In this piece, we’ll break down the art of crafting killer opening lines, from when to use them to specific examples so you can learn all you need to know about writing the best sentence starters possible. Get ready to elevate your writing game and hook your readers from the get-go.

What is a sentence starter?

Sentence starters are the secret sauce that elevates your writing and keeps your readers engaged. These words or phrases that introduce the rest of the sentence, often set apart by commas, are crucial for creating a cohesive flow in your writing. They give your readers a preview of what’s to come and set the tone for the rest of the sentence, paragraph, and essay.

In academic or nonfiction writing, proper sentence starters are a must-have. Without them, your work can come off as disjointed and choppy, making it hard for readers to follow along. They’re especially important in longer texts that cover multiple topics, as they help bridge the gap between ideas and smooth out jarring transitions.

Paragraph starters play a similar role, providing an organizational signpost to guide readers through your work. They’re particularly useful for nonfiction writing, where a variety of facts need to be presented in a unified manner. Without sentence and paragraph starters, nonfiction can come across as dry and uninteresting, believe me. But with the right phrasing, you can keep your readers engaged and help bring your writing to life.

Why Are Sentence Starters Important?

Sentence openers are the key to unlocking powerful, engaging writing. These words at the beginning of your sentence set the tone and direction for the rest of your sentence. Mastering the art of starting sentences isn’t easy, but with practice and effort, it can elevate your writing and make it more structured, flowing, and clear. In the end, by incorporating a variety of sentence openers in your writing, you can avoid monotony and keep your audience interested until the very end!

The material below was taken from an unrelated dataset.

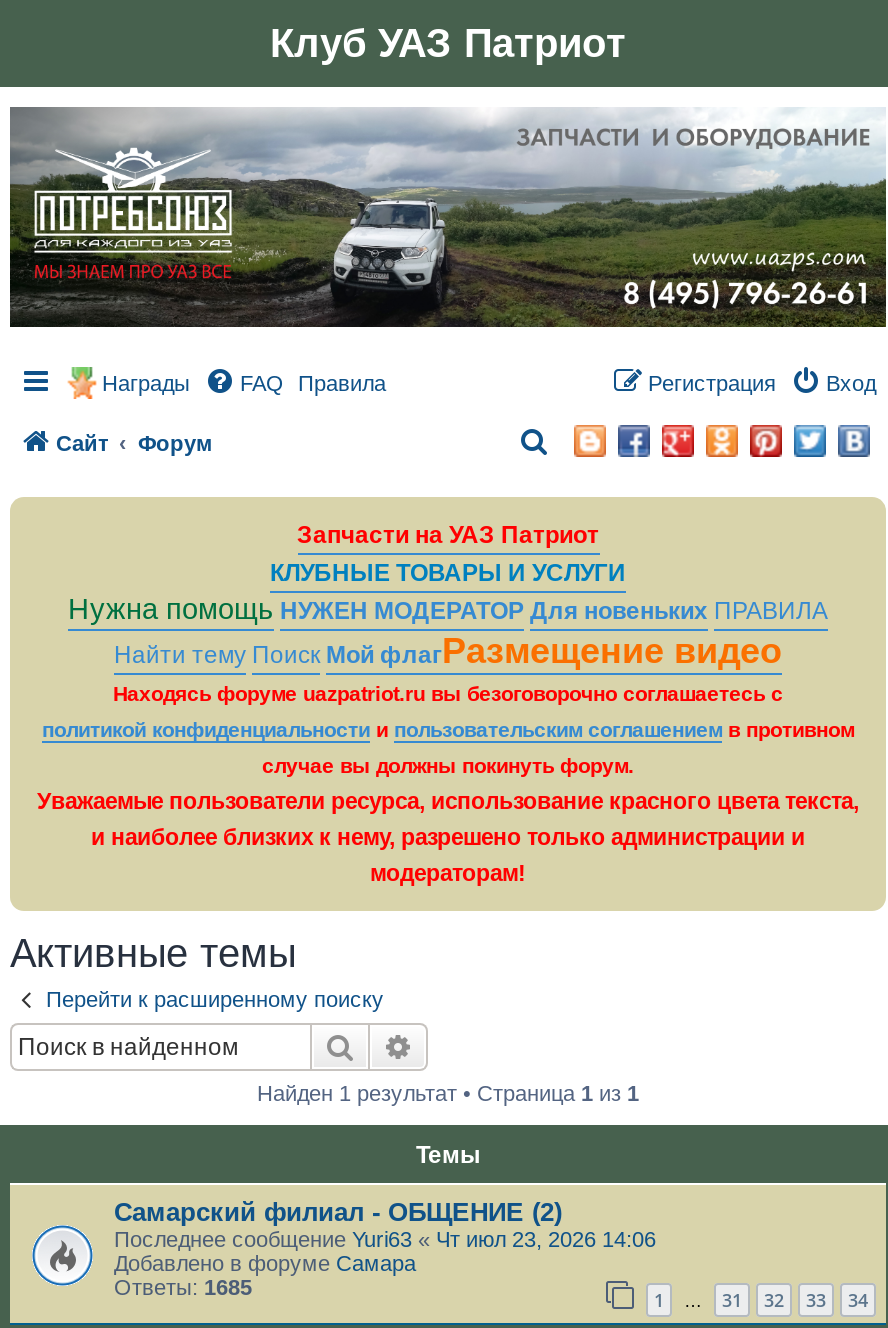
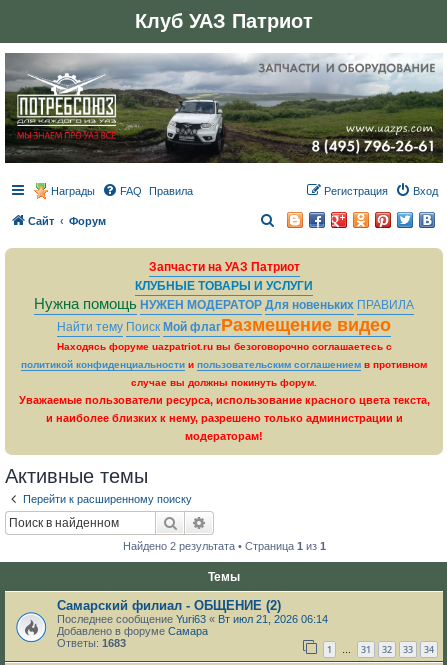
[257,1081,639,1105] Найден 1 результат • Страница 1 из 1 -> [122,540,326,552] Найдено 2 результата • Страница 1 из 1
[114,1227,656,1251] Последнее сообщение Yuri63 «Чт июл 23, 2026 14:06 -> [57,613,328,625] Последнее сообщение Yuri63 «Вт июл 21, 2026 06:14
[114,1275,252,1299] Ответы: 1685 -> [57,637,126,649] Ответы: 1683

When Should You Use Sentence Starters?

Sentence starters aren’t always necessary in every sentence. In fact, overusing them can be distracting to your readers. It can be beneficial to use sentence starters in some cases, such as:

  • when you need to connect one sentence to another
  • when introducing a new idea; when summarizing or concluding
  • when adding emphasis; when writing a hook to engage the reader
  • or when adding context to a sentence.

Ultimately, there is no single rule for when to use sentence starters and when to avoid them. If you’re unsure, take a second look at your sentences and see if they flow together nicely. If not, adding a sentence starter just might be the answer!

Types of Sentence Starters

Starting a sentence in different ways can help better convey your message. Whether you’re new to sentence structure or working on a big project, there are common phrases and words that you’ll often see at the beginning of sentences. Here are a few examples:

  1. Comparison words like “Yet,” “In comparison,” “On the contrary,” “Despite this,” or “Rather than” can be used to compare or contrast information.
  2. Adding information words like “Moreover,” “Likewise,” “For example,” and “Along with” can give more information.
  3. Words that show cause and effect like “As a result,” “Subsequently,” or “Obviously” can explain why something happened.
  4. Time words like “In the meantime,” “After a while,” and “Before long” can show when something happened or will happen.
  5. Location words like “Next to the dumpster,” or “At the bottom of the lake” can show where something is.
  6. Similes like “Smooth as silk,” can make a sentence more descriptive and create an image in the reader’s mind.

Introducing the main topic in an essay

Topic sentences are like the opening lines of an entire essay—they let the readers know what to expect by introducing the main topic of the paragraph or entire text.

  • “This paper explores . . .”
  • “In this essay . . .”
  • “The focus of this writing is . . .”
  • “As discussed in the following . . .”
  • “We will delve into . . .”
  • “The following analysis examines . . .”
  • “The main subject of this paper is . . .”
  • “This composition will examine . . .”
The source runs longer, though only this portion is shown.